Trustworking!
“I'm not upset that you lied to me, I'm upset that from now on I can't believe you” -Friedrich Nietzsche
It was that time of my life when i was still struggling to show that i am no more a teenager, by the virtue of my micro mustache. I had the "first best friend" of my life. We used to play cricket together, and that's all we used to do then. Studies were a mere 'night watchman' to score the runs...urghhh, the marks, to be able to be the part of the cricket team of our class, the following year. So after all the regular processes of winning the confidence of my parents, i was allowed to gift myself a cricket bat, my first ever. I scored 32 not out runs with it the very next day. And then i gave it to my "first best friend" to keep it at his place for the night as his home was nearby the ground. The next morning, when we met at the school, he was without my beloved. When asked, he said what could only suit a pro politician. He lied. Plain vanilla lie, that he knows nothing about the bat. That he never had it. This was the first time in my life that i was cheated upon, the trust was broken. I knew i had a lovely bat, but never thought it to be so good that someone could actually steal it.
"You can't even trust water: Even a straight stick turns crooked in it." W.C.Fields
What comes naturally to humans, trust or distrust? Should we trust everything and everyone until proven otherwise? Or vice versa? Or is it like 'whats the big deal' ? Trust: confident expectation of something. This is how oxford dictionary defines it. I feel, trust is like the oxygen concealed in the air. So, you just don't inhale oxygen, but air and you exhale all that is not oxygen. Trust to me is exactly like this. Ideally you should trust in totality and then leave out all that's not trustworthy. Let me explain. I can trust my bank to keep my money safe (even after Lehman Brothers) but i cannot trust them to not charge me exorbitantly. So what do i do? I negotiate. I keep a check. I exhale. Let's take another example. When i drive i trust the road, my vehicle and the other vehicles. But then i cannot trust them so much that i drive with my eyes closed. And yet i trust them so much that i speed up, over take and follow their indicators(signals). I remain safe and keep moving. I exhale.

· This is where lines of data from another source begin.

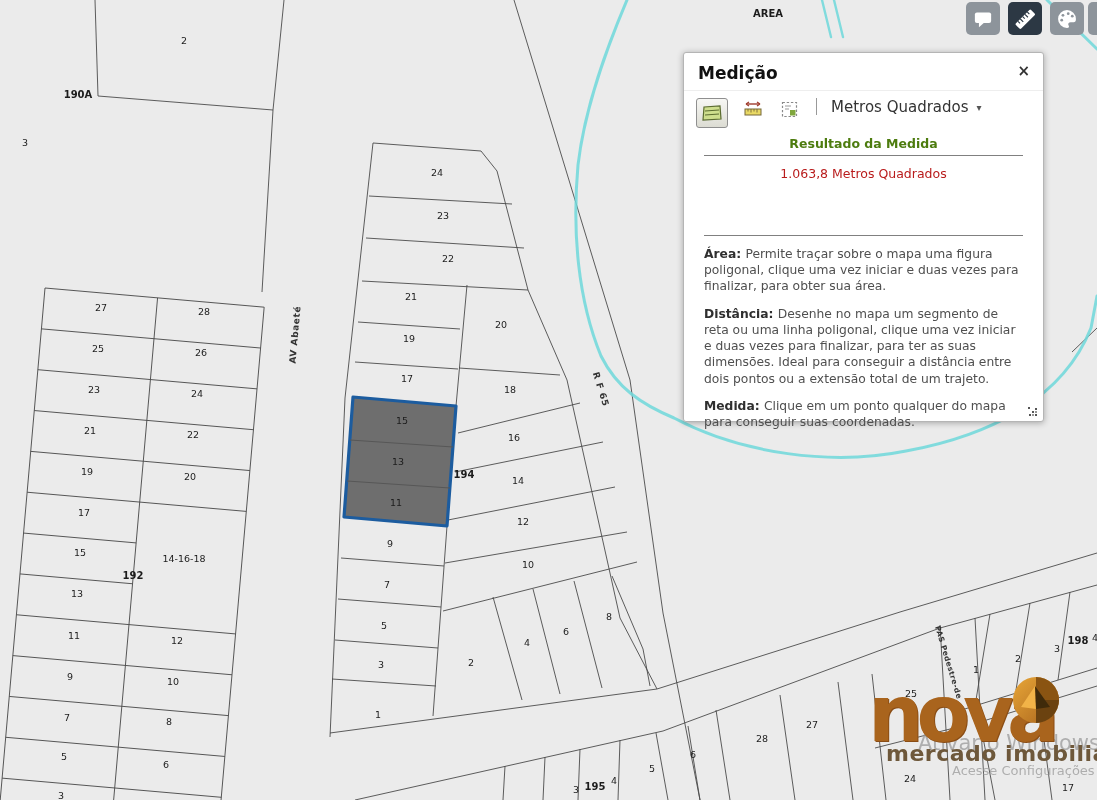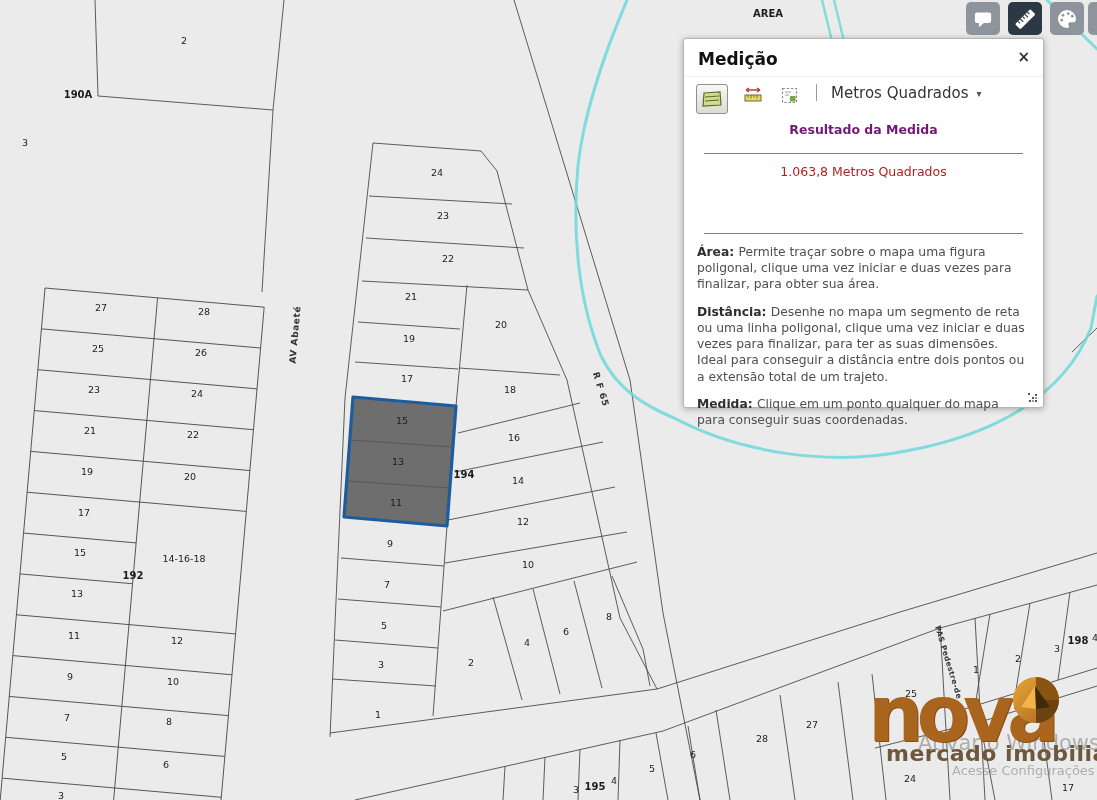--- a/index.html
+++ b/index.html
@@ -31,7 +31,7 @@
              color:var(--logo-tagline,#6e583b); white-space:nowrap; }
 
   
-  .panel { position:absolute; left:683px; top:38px; width:361px; height:370px; background:#fff;
+  .panel { position:absolute; left:683px; top:52px; width:361px; height:370px; background:#fff;
            border:1px solid #b5b5b5; border-radius:3px; box-shadow:0 1px 6px rgba(0,0,0,.3); }
   .panel-header { position:relative; padding:10px 14px 7px; border-bottom:1px solid #eee; }
   .panel-title { font-size:17px; font-weight:bold; color:#111; }

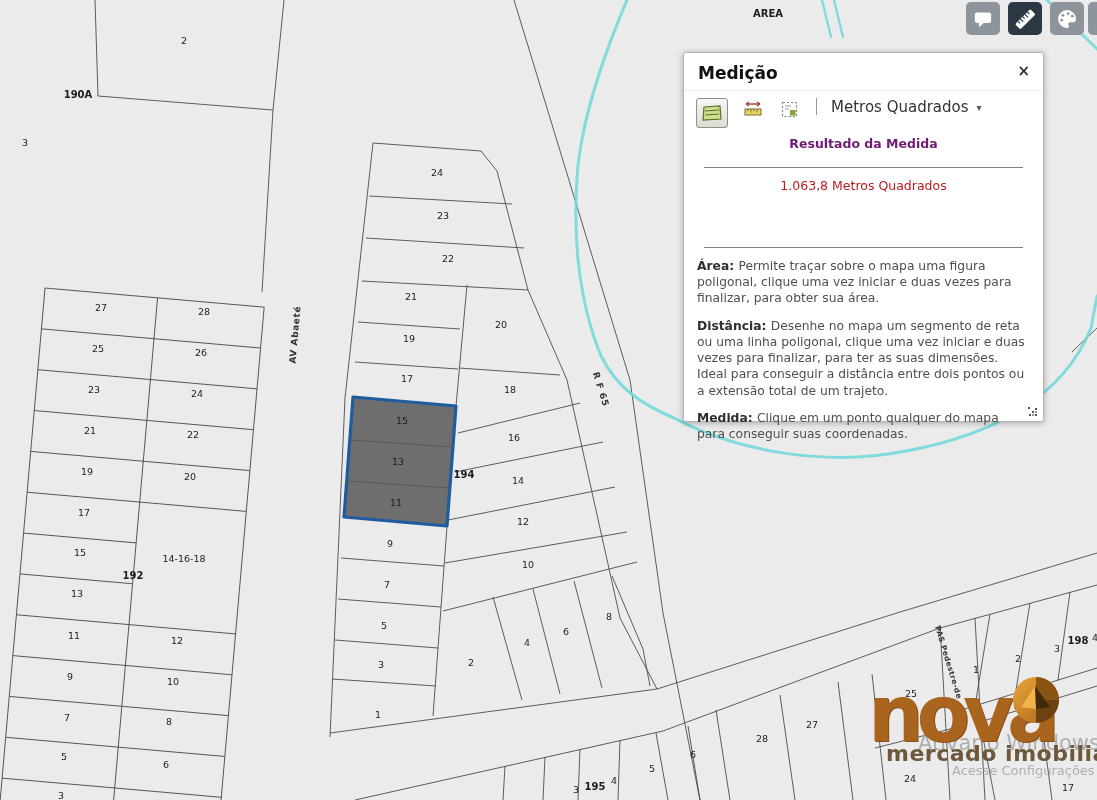--- a/index.html
+++ b/index.html
@@ -43,8 +43,8 @@
   .tb-sep { width:1px; height:17px; background:#999; margin:0 1px; }
   .unit { display:flex; align-items:center; gap:8px; font-size:15px; color:#333; cursor:pointer; }
   .caret { font-size:10px; color:#555; }
-  .result-head { margin:4px 20px 0; text-align:center; font-size:12.5px; font-weight:bold; color:#701a75;
-                 border-bottom:1.5px solid #808080; padding-bottom:16px; }
+  .result-head { margin:4px 20px 0; text-align:center; font-size:12.5px; font-weight:bold; color:#4d7c0f;
+                 border-bottom:1.5px solid #808080; padding-bottom:4px; }
   .result-value { margin:10px 20px; font-size:12.5px; color:#b91c1c;text-align:center; }
   .hr2 { margin:54px 20px 0; border:none; border-top:1.5px solid #808080; }
   .help { margin:10px 13px 0; }

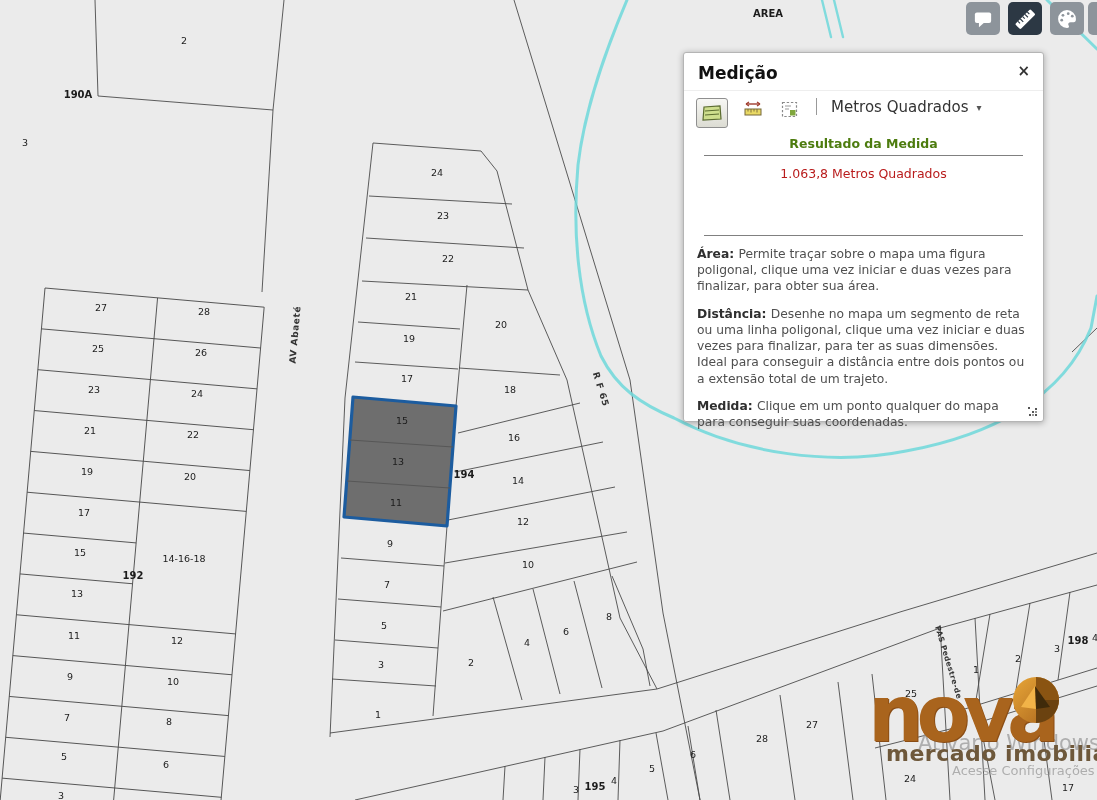--- a/index.html
+++ b/index.html
@@ -47,7 +47,7 @@
                  border-bottom:1.5px solid #808080; padding-bottom:4px; }
   .result-value { margin:10px 20px; font-size:12.5px; color:#b91c1c;text-align:center; }
   .hr2 { margin:54px 20px 0; border:none; border-top:1.5px solid #808080; }
-  .help { margin:10px 13px 0; }
+  .help { margin:10px 20px 0; }
   .help p { font-size:12.3px; color:#4f4f4f; line-height:1.32; margin-bottom:11px; }
   .help b { color:#2f2f2f; }
   .resize { position:absolute; right:5px; bottom:4px; width:10px; height:10px; cursor:nwse-resize; }

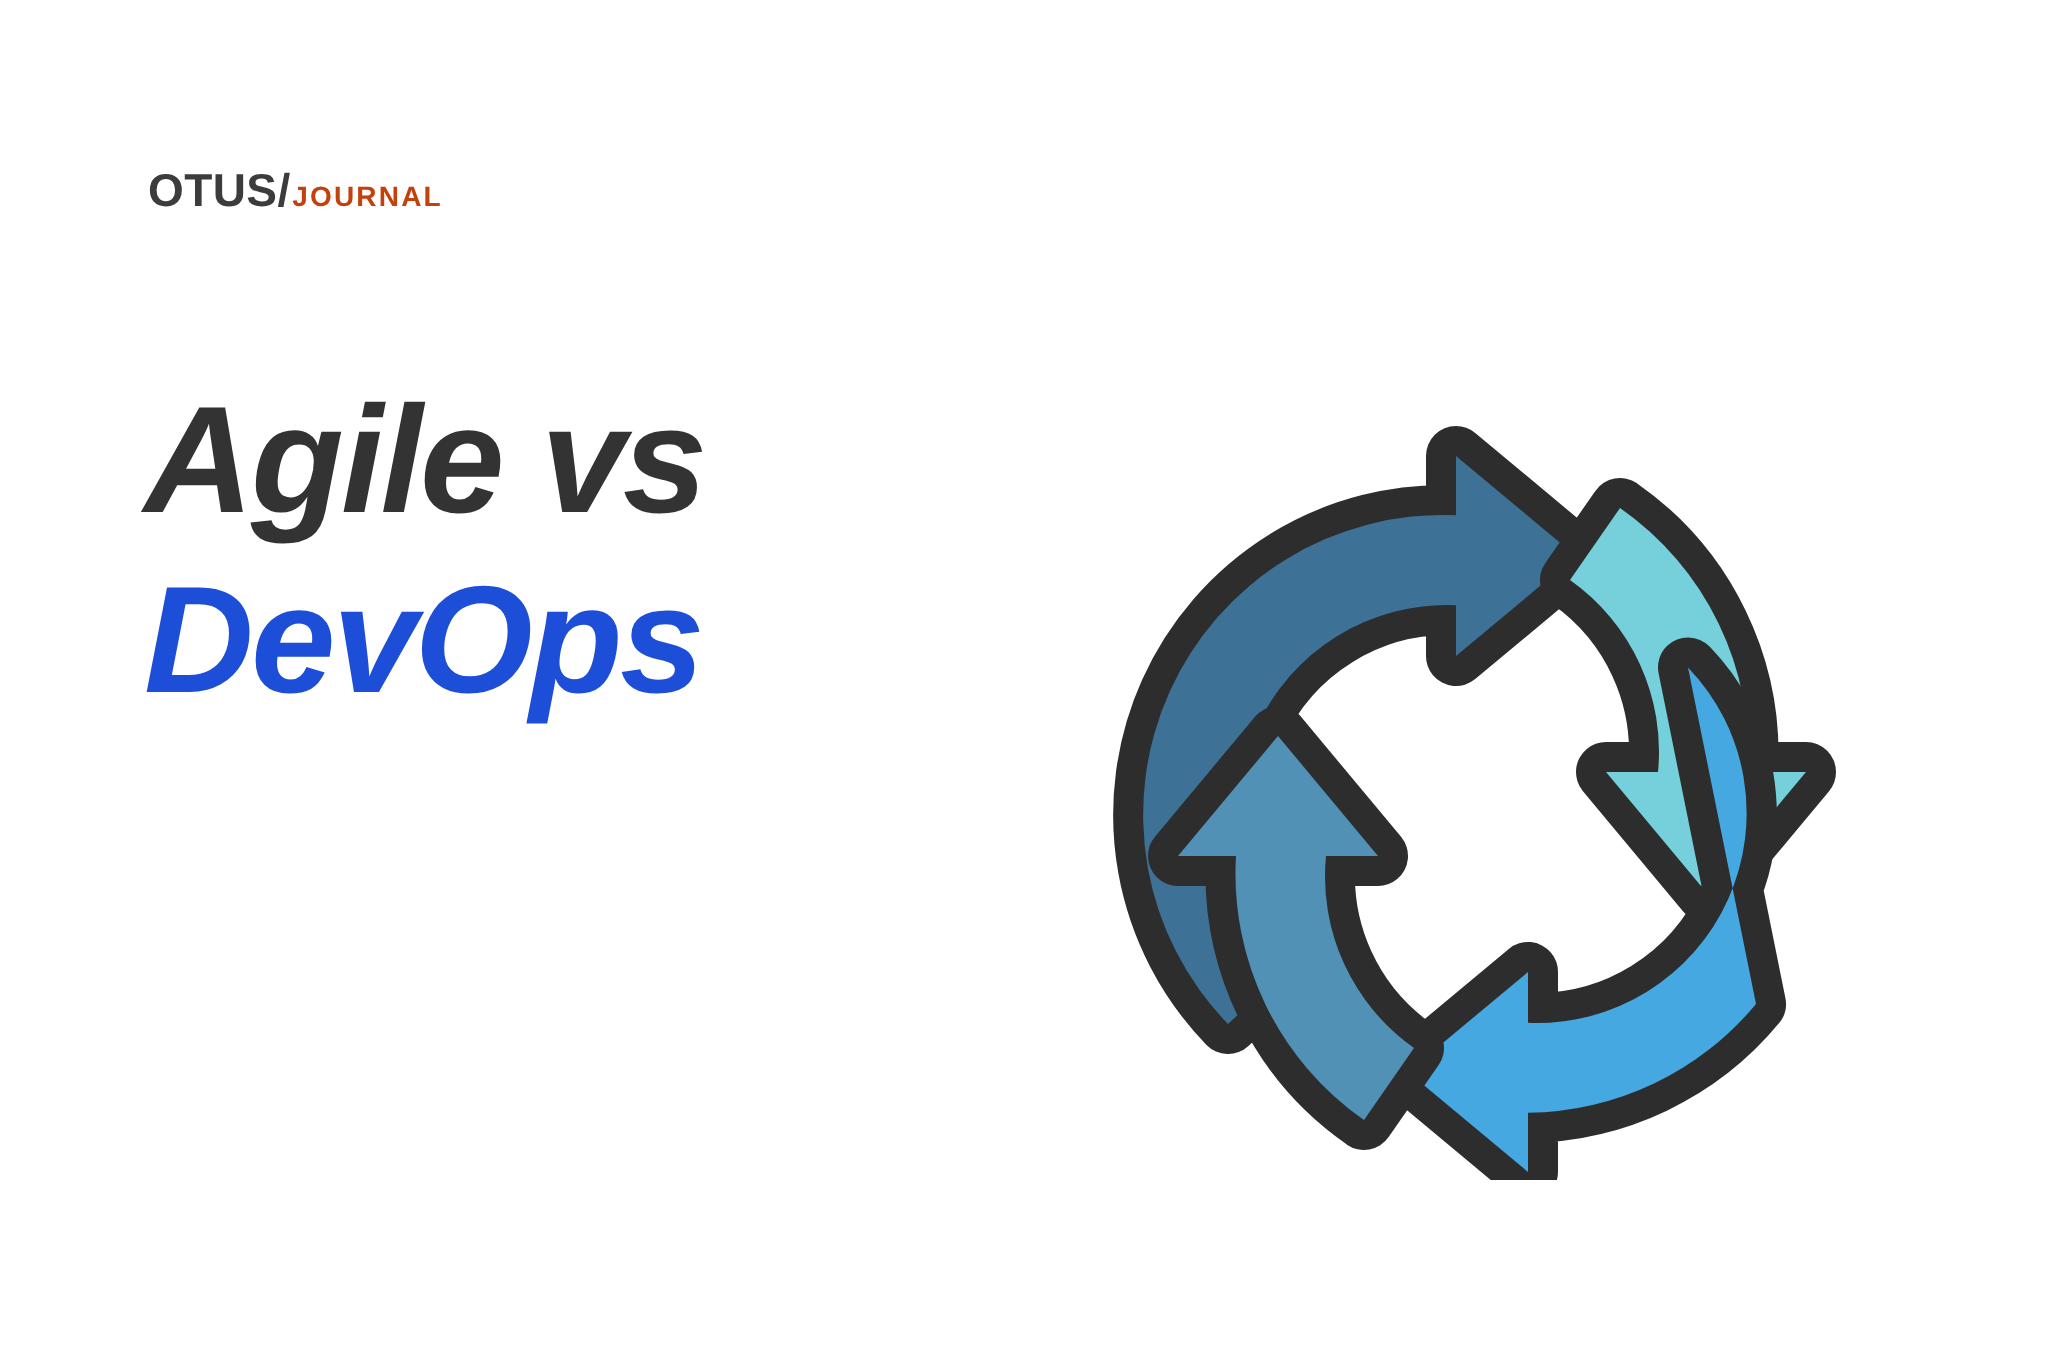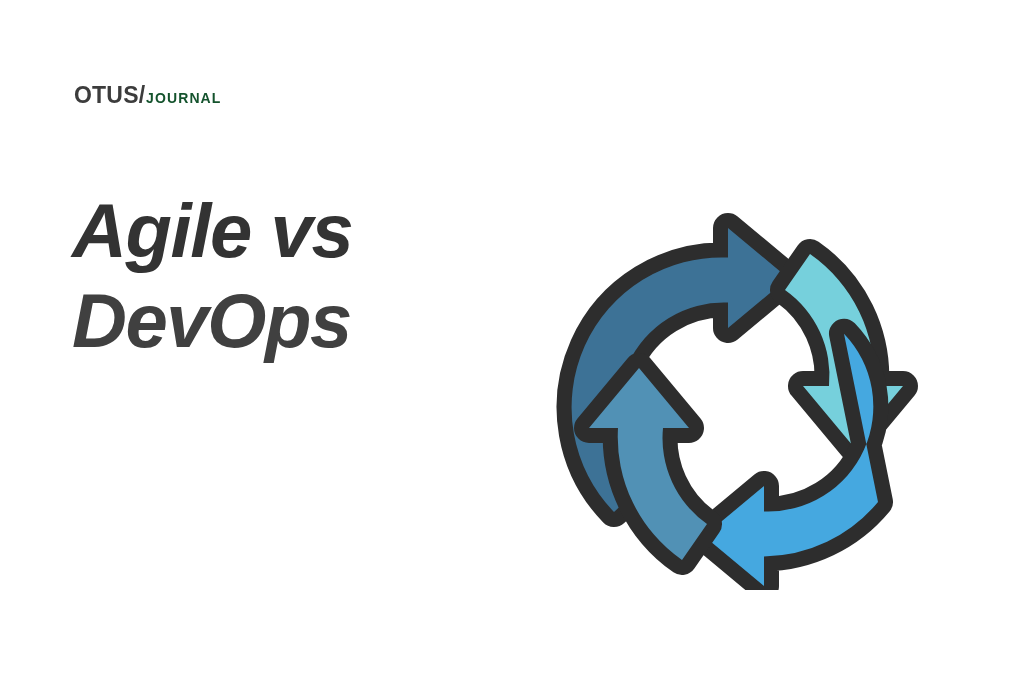--- a/index.html
+++ b/index.html
@@ -99,7 +99,7 @@
   <div id="brand">
     <span class="brand-main" style="color: rgb(60, 60, 60);">OTUS</span>
       <span class="brand-slash" style="color: rgb(60, 60, 60);">/</span>
-      <span class="brand-sub" style="color: #14532d;">JOURNAL</span>
+      <span class="brand-sub" style="color: #c2410c;">JOURNAL</span>
   </div>
 
   <div id="headline">

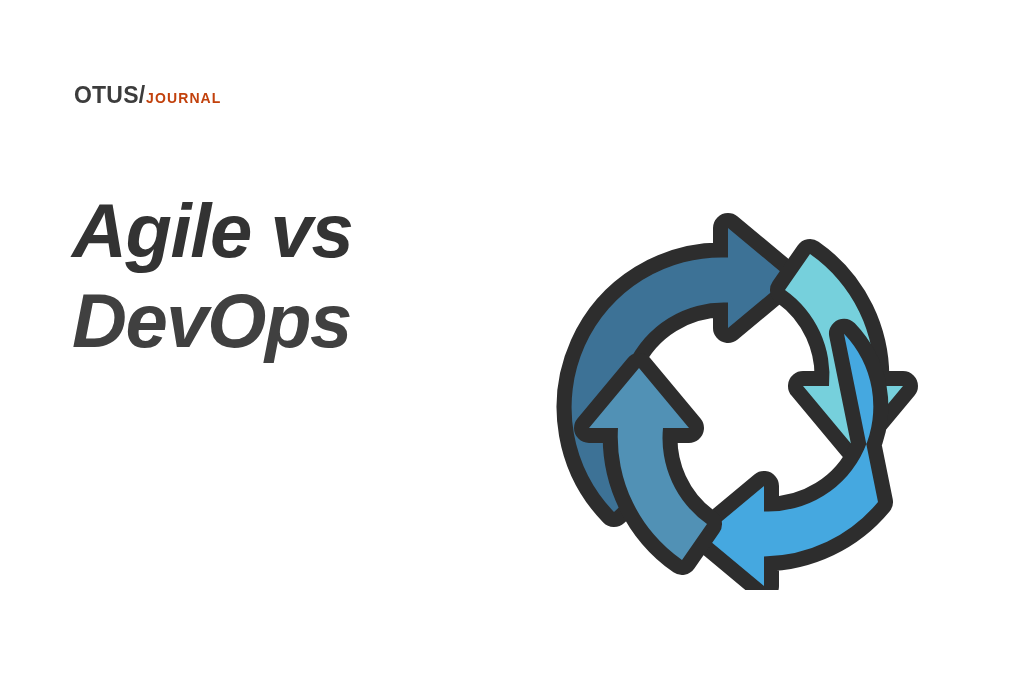--- a/index.html
+++ b/index.html
@@ -104,7 +104,7 @@
 
   <div id="headline">
     <span class="hl-line" style="color: rgb(51, 51, 51);">Agile vs</span>
-    <span class="hl-line" style="color: #404040;">DevOps</span>
+    <span class="hl-line" style="color: #1d4ed8;">DevOps</span>
   </div>
 
   <div id="cycle-diagram">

Another argument is that these examples are of a system driven trust and not instinct based trust. There's a difference when you trust a bank/road vis-a-vis a friend, family or a stranger. I agree. But, I feel we as a society are obsessed with 'time'. We generally trust everyone and anyone whom we have known for a long time. It starts with the family, the very first people we meet on this earth. For the same reason childhood friends are trusted more than college friends. The old clients, employees, partners, brands etc. are blindly trusted. 'Old is Gold' works. Always? What ails the 'new' is the fear of unknown. Lack of knowledge/consciousness.
"I am fine when i don't know what i don't know. I am restless when i know what i don't know." - Anonymous Scientist.
Actually when we distrust someone/something we are distrusting our knowledge/consciousness of the person/subject and when we trust someone/something we trust our knowledge/consciousness of it. So when its broken or upheld, its that awareness/consciousness that's at work and not the subjects credentials. Just come to think of all those people who have arrived in their lives, they reached that far not by distrusting but by trust. Trust in themselves. So when they happen to meet new opportunity/people their natural and first instinct is to trust, have faith, and nothing else exists. No question of distrust. Such is their conviction in their instinct of trust. Trust is not an emotion. Its an instinctive mental ability, something that enables you to reach the potty seat despite of complete darkness in the bedroom and a sleepwalking body and mind. You trust every step and hence every step trusts you. Its all about you and the consciousness about your self.
"There isn't much difference between 'distrust' and 'destruct', is there?" -Anonymous Terrorist.
Sadly, in the times that we are living, every mother's first lesson to a teenager is of distrust. DO NOT TRUST anything until proven. She doesn't trust her upbringing and teachings. She doesn't trust her trust in her ability to create of a good human being out of a kid. She doesn't trust her very own DNA. And hence so much circumspection around with everything and everyone. I dearly feel, that the do-not-trust epidemic germinates here. The teenager starts feeling so insecure that his first and natural instinct becomes distrust. Which means: Not having confident expectation of something.
So we have a world where we spend big on networking but low on trustworking i.e. the people whom you can trust with your life. I hope to see a world where we grow in life not just because we know and we are known, but because we trust and we are trusted. Reading into the future and sticking my neck out, TRUSTWORKING will work more than NET WORTH and NETWORK both put together. The only way to make the world trustworthy is to trust it. No matter what. I do.
I still trust my 'first best friend', that the bat indeed was too lovely to part away with.